Awal bulan ini, kepala polisi nasional, Viorel Cernăuțanu, menuduh Shor dan Moskow melakukan skema pembelian pemilih “gaya mafia” yang rumit dan menyuap 130.000 warga Moldova – hampir 10% dari jumlah pemilih normal – untuk memberikan suara menentang referendum dan mendukung referendum. kandidat yang bersahabat dengan Rusia dalam apa yang disebutnya sebagai “serangan langsung yang belum pernah terjadi sebelumnya”.
Pekan lalu, lembaga penegak hukum mengatakan mereka juga telah mengungkap sebuah program di mana ratusan orang dibawa ke Rusia untuk menjalani pelatihan guna melancarkan kerusuhan dan kerusuhan sipil.
Shor, yang tinggal di Moskow dan menyangkal melakukan kesalahan, secara terbuka menawarkan di media sosial untuk membayar warga Moldova guna meyakinkan orang lain agar memilih dengan cara tertentu dan mengatakan bahwa itu adalah penggunaan uang yang sah yang ia peroleh.
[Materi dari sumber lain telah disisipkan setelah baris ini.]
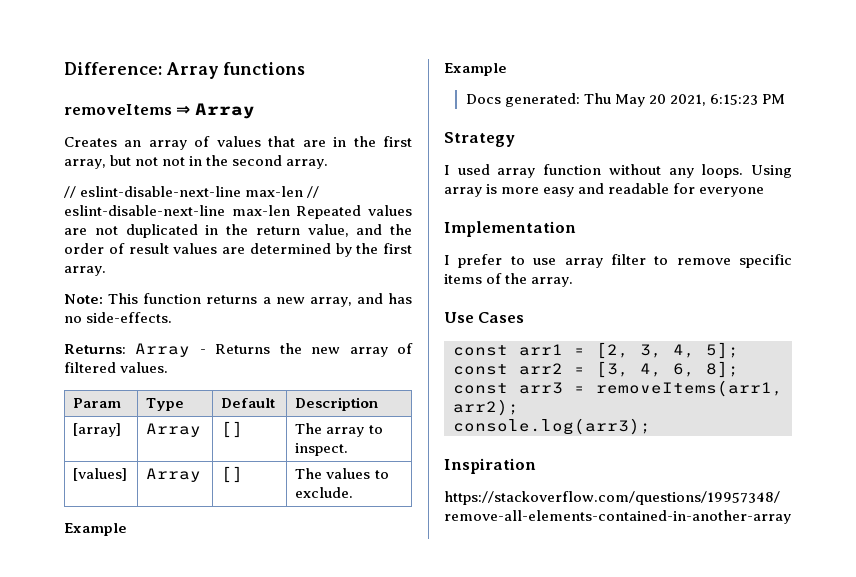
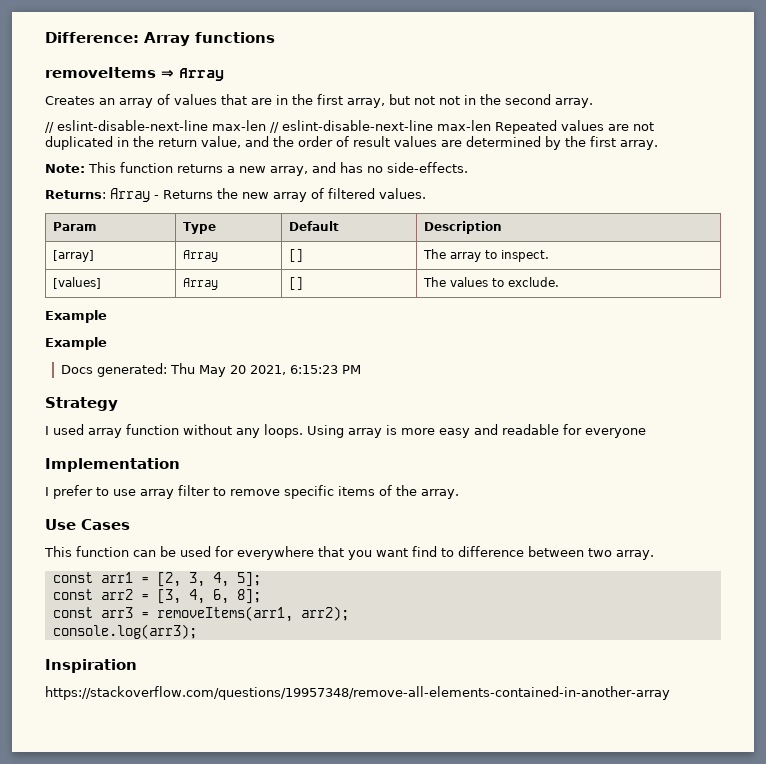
(525, 317) none -> [44,546,654,560] // This function can be used for everywhere that you want find to difference between two array.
Pada Senin dini hari, dia mengklaim rakyat Moldova telah memberikan suara menentang referendum.
“Dampak kampanye disinformasi pro-Rusia terlihat jelas. Taktik seperti menyebarkan berita palsu, pembelian suara, dan menggambarkan UE secara negatif telah secara efektif menjauhkan pemilih dari sentimen pro-UE,” kata Marta Mucznik, analis senior UE di International Crisis Group.
“Margin yang sempit menyoroti perpecahan yang mendalam dalam opini publik dan polarisasi yang signifikan mengenai tujuan integrasi UE Moldova,” tambah Mucznik.
Moskow pada hari Senin berusaha untuk meragukan legitimasi pemilu Moldova, dengan mengklaim bahwa selisih tipis dalam referendum konstitusi negara tersebut mengenai keanggotaan UE “menimbulkan pertanyaan”.
“Bahkan dalam situasi seperti ini… kami melihat betapa banyak orang yang tidak mendukung ideologi Presiden Sandu,” kata juru bicara Kremlin, Dmitry Peskov, sambil mendesak wartawan untuk menunggu hasil akhir pemilu.
Terpilihnya Moldova adalah bagian dari serangkaian pemungutan suara penting yang terjadi di seluruh kawasan tahun ini. Pekan depan, Georgia, negara bekas Uni Soviet lainnya yang terjebak dalam tarik-menarik antara Rusia dan negara-negara Barat, akan menyelenggarakan pemilihan umum parlemen yang penting, menandai ujian lain bagi peralihan wilayah tersebut dari Moskow.